Sure, there is an actual story of sorts, but the ship is ultimately a giant set piece filled with set pieces and DLL and Roughshot are respectively stand-ins for game designers and players. As a designer, DLL takes inspiration from his favorite games to carefully craft chaotic choreographies as he treats his creations as interactive art and he would like nothing more than to receive feedback from Roughshot or to discuss the intricacies of enemy patterns and platforming challenges as he forcibly guides Roughshot along a planned path. Roughshot, in his role as a stand-in for players, can choose to sit around and listen to DLL for a while or to just ignore or destroy him and move on, but he doesn’t care about the more technical details of level design and instead only cares about having fun blowing stuff up and breaking things apart as he tries to forge his own path towards loot or other objectives, though he does sometimes happen to forget just what his current goal even is and gradually begins to grudgingly admit to enjoying DLL’s creations. As an additional symbolic bonus which someone likely was proud to add in and which most players either won’t catch or won’t care much about, the whole game technically takes place from a first-person perspective, directly through the eyes of Roughshot as he has simply switched his external camera to sidescroller view. This is all to say nothing of the ending, which for a few brief moments takes on a surprisingly serious tone to deliver one of the most sincerely heartfelt and honest conversations I’ve ever seen in a game even while staying completely in-character alongside a few more references. Whether you let every conversation play out in full, ignore everything while rushing ahead, or exit out of the campaign to take on challenges, battle arenas, and individual missions for high scores, you, me, and anyone who plays RIVE will be caught up in its narrative because we are helping to create that narrative whenever and however we play it.

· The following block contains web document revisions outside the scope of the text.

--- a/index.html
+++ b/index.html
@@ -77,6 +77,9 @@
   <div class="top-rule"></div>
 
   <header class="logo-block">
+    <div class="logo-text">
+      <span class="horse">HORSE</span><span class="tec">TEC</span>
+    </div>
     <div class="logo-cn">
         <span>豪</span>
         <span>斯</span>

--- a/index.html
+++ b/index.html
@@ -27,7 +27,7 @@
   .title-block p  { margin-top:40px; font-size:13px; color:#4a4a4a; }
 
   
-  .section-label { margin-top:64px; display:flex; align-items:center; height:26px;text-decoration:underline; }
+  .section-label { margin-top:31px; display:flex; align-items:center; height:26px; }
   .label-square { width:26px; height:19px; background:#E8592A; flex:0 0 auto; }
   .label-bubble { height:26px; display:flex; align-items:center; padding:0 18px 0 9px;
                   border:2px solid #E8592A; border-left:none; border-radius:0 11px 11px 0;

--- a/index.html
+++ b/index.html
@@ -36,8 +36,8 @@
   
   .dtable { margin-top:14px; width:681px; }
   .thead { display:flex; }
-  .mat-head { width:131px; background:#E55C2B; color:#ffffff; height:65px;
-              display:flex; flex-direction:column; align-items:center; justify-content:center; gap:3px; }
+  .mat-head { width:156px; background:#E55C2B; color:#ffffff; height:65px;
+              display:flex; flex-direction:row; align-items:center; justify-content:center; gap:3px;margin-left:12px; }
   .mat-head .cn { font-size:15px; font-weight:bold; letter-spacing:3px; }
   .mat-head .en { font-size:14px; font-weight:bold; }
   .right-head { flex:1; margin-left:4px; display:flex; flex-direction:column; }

If it sounds like I’m being overly positive towards RIVE, then it’s only because this has been one of the most solid and consistently exceptional games I’ve played in the past year. It has a few issues, but they are so minor as to be virtually negligible. Once or twice a laser appeared to form an arena barrier without enough warning and I died as a result and at one point a platform shot out of a wall and I got stuck in it and had to restart from my last checkpoint, but in both cases I lost a grand total of somewhere around ten seconds, possibly even less. Perhaps the ship moves slightly too fast for some of the hazards near the start of an autoscrolling section in Mission 6? Such complaints pale in comparison to the sheer amount of passion and care bursting forth from every explosive spectacle and the endless number of little, meaningful ways in which the game constantly redefines itself is mesmerizing. RIVE may by a surprising swan song for Two Tribes to go out on, but I’d be hard pressed to think of a more appropriate way for one of my favorite developers to say goodbye.